Only the lines below starting at the one that contains "Negatives: High chance" and ending at the one that contains "more sophisticated form" are to be reproduced, exactly and with both ends kept.

(Materials provided)

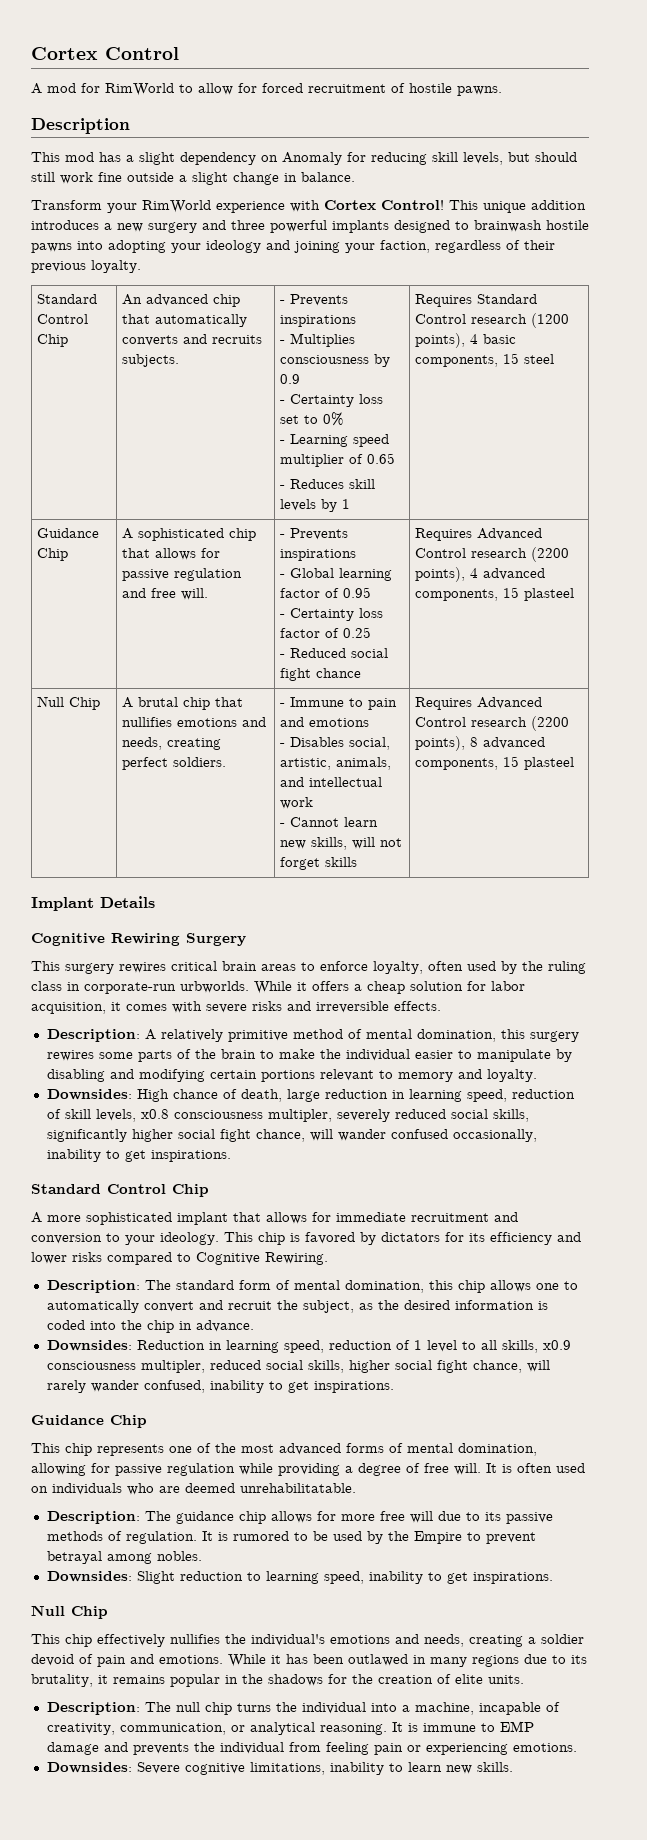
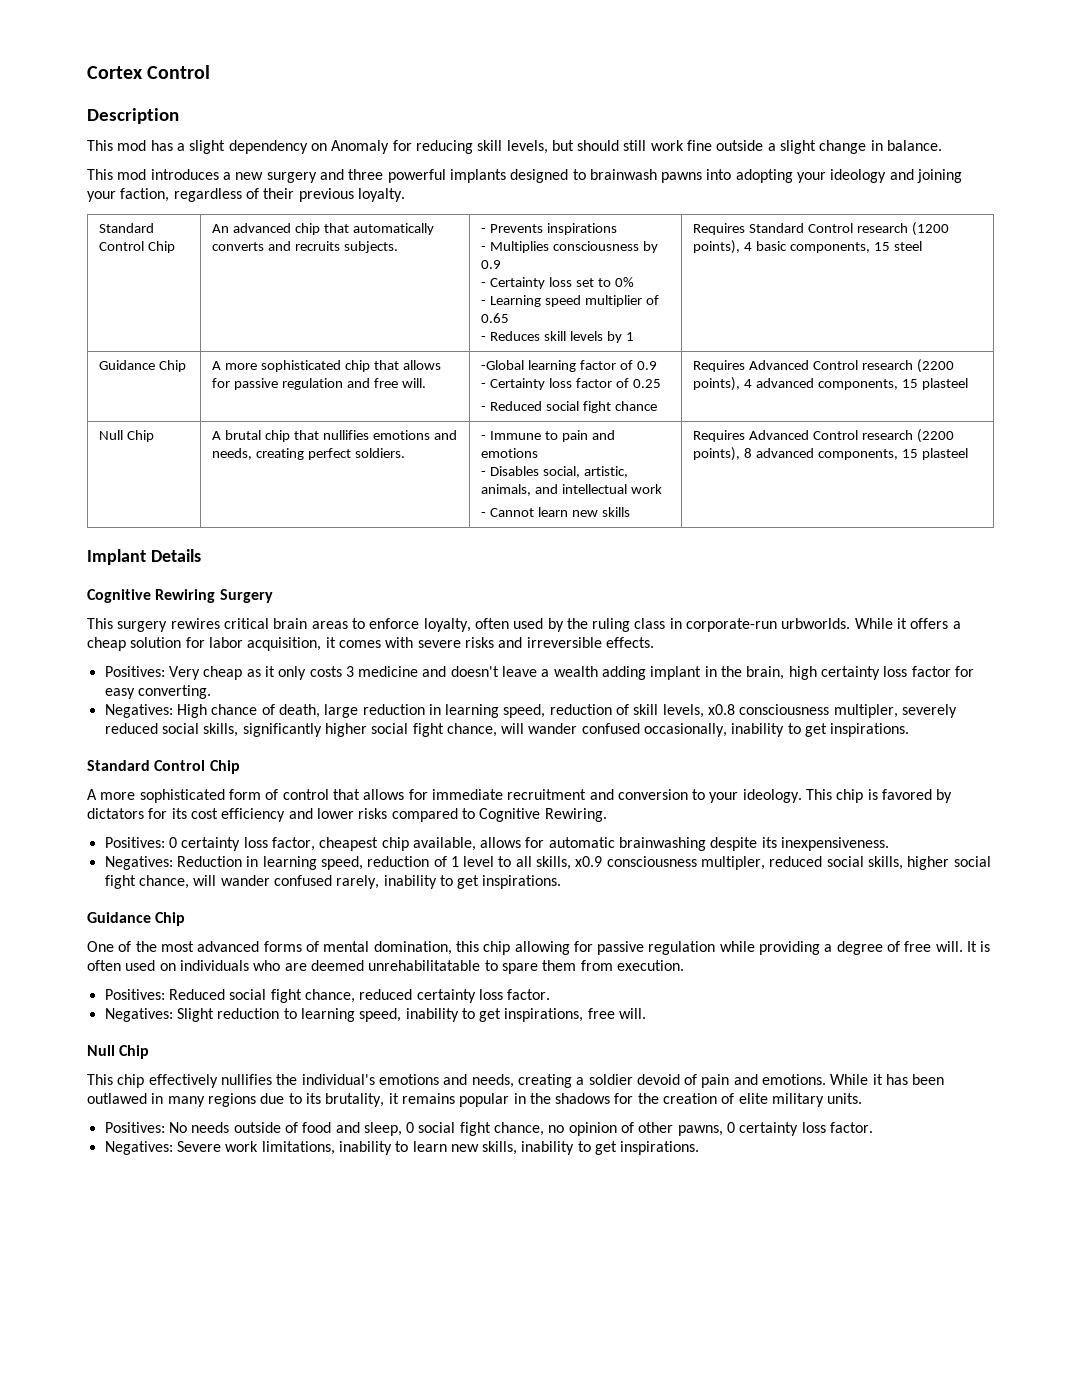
- A mod for RimWorld to allow for forced recruitment of hostile pawns.
- Transform your RimWorld experience with Cortex Control! This unique addition introduces a new surgery and three powerful implants designed to brainwash hostile pawns into adopting your ideology and joining your faction, regardless of their previous loyalty.
+ This mod introduces a new surgery and three powerful implants designed to brainwash pawns into adopting your ideology and joining your faction, regardless of their previous loyalty.
- A sophisticated chip that allows for passive regulation and free will. | - Prevents inspirations
- - Global learning factor of 0.95
+ A more sophisticated chip that allows for passive regulation and free will. | -Global learning factor of 0.9
- - Cannot learn new skills, will not forget skills
+ - Cannot learn new skills
- Description: A relatively primitive method of mental domination, this surgery rewires some parts of the brain to make the individual easier to manipulate by disabling and modifying certain portions relevant to memory and loyalty.
- Downsides: High chance of death, large reduction in learning speed, reduction of skill levels, x0.8 consciousness multipler, severely reduced social skills, significantly higher social fight chance, will wander confused occasionally, inability to get inspirations.
+ Positives: Very cheap as it only costs 3 medicine and doesn't leave a wealth adding implant in the brain, high certainty loss factor for easy converting.
+ Negatives: High chance of death, large reduction in learning speed, reduction of skill levels, x0.8 consciousness multipler, severely reduced social skills, significantly higher social fight chance, will wander confused occasionally, inability to get inspirations.
- A more sophisticated implant that allows for immediate recruitment and conversion to your ideology.
+ A more sophisticated form of control that allows for immediate recruitment and conversion to your ideology.
- This chip is favored by dictators for its efficiency and lower risks compared to Cognitive Rewiring.
+ This chip is favored by dictators for its cost efficiency and lower risks compared to Cognitive Rewiring.
- Description: The standard form of mental domination, this chip allows one to automatically convert and recruit the subject, as the desired information is coded into the chip in advance.
- Downsides: Reduction in learning speed, reduction of 1 level to all skills, x0.9 consciousness multipler, reduced social skills, higher social fight chance, will rarely wander confused, inability to get inspirations.
+ Positives: 0 certainty loss factor, cheapest chip available, allows for automatic brainwashing despite its inexpensiveness.
+ Negatives: Reduction in learning speed, reduction of 1 level to all skills, x0.9 consciousness multipler, reduced social skills, higher social fight chance, will wander confused rarely, inability to get inspirations.
- This chip represents one of the most advanced forms of mental domination, allowing for passive regulation while providing a degree of free will.
+ One of the most advanced forms of mental domination, this chip allowing for passive regulation while providing a degree of free will.
- It is often used on individuals who are deemed unrehabilitatable.
- Description: The guidance chip allows for more free will due to its passive methods of regulation. It is rumored to be used by the Empire to prevent betrayal among nobles.
- Downsides: Slight reduction to learning speed, inability to get inspirations.
+ It is often used on individuals who are deemed unrehabilitatable to spare them from execution.
+ Positives: Reduced social fight chance, reduced certainty loss factor.
+ Negatives: Slight reduction to learning speed, inability to get inspirations, free will.
- While it has been outlawed in many regions due to its brutality, it remains popular in the shadows for the creation of elite units.
+ While it has been outlawed in many regions due to its brutality, it remains popular in the shadows for the creation of elite military units.
- Description: The null chip turns the individual into a machine, incapable of creativity, communication, or analytical reasoning. It is immune to EMP damage and prevents the individual from feeling pain or experiencing emotions.
- Downsides: Severe cognitive limitations, inability to learn new skills.
+ Positives: No needs outside of food and sleep, 0 social fight chance, no opinion of other pawns, 0 certainty loss factor.
+ Negatives: Severe work limitations, inability to learn new skills, inability to get inspirations.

(End Materials provided)

**Result of the exercise**
+ Negatives: High chance of death, large reduction in learning speed, reduction of skill levels, x0.8 consciousness multipler, severely reduced social skills, significantly higher social fight chance, will wander confused occasionally, inability to get inspirations.
- A more sophisticated implant that allows for immediate recruitment and conversion to your ideology.
+ A more sophisticated form of control that allows for immediate recruitment and conversion to your ideology.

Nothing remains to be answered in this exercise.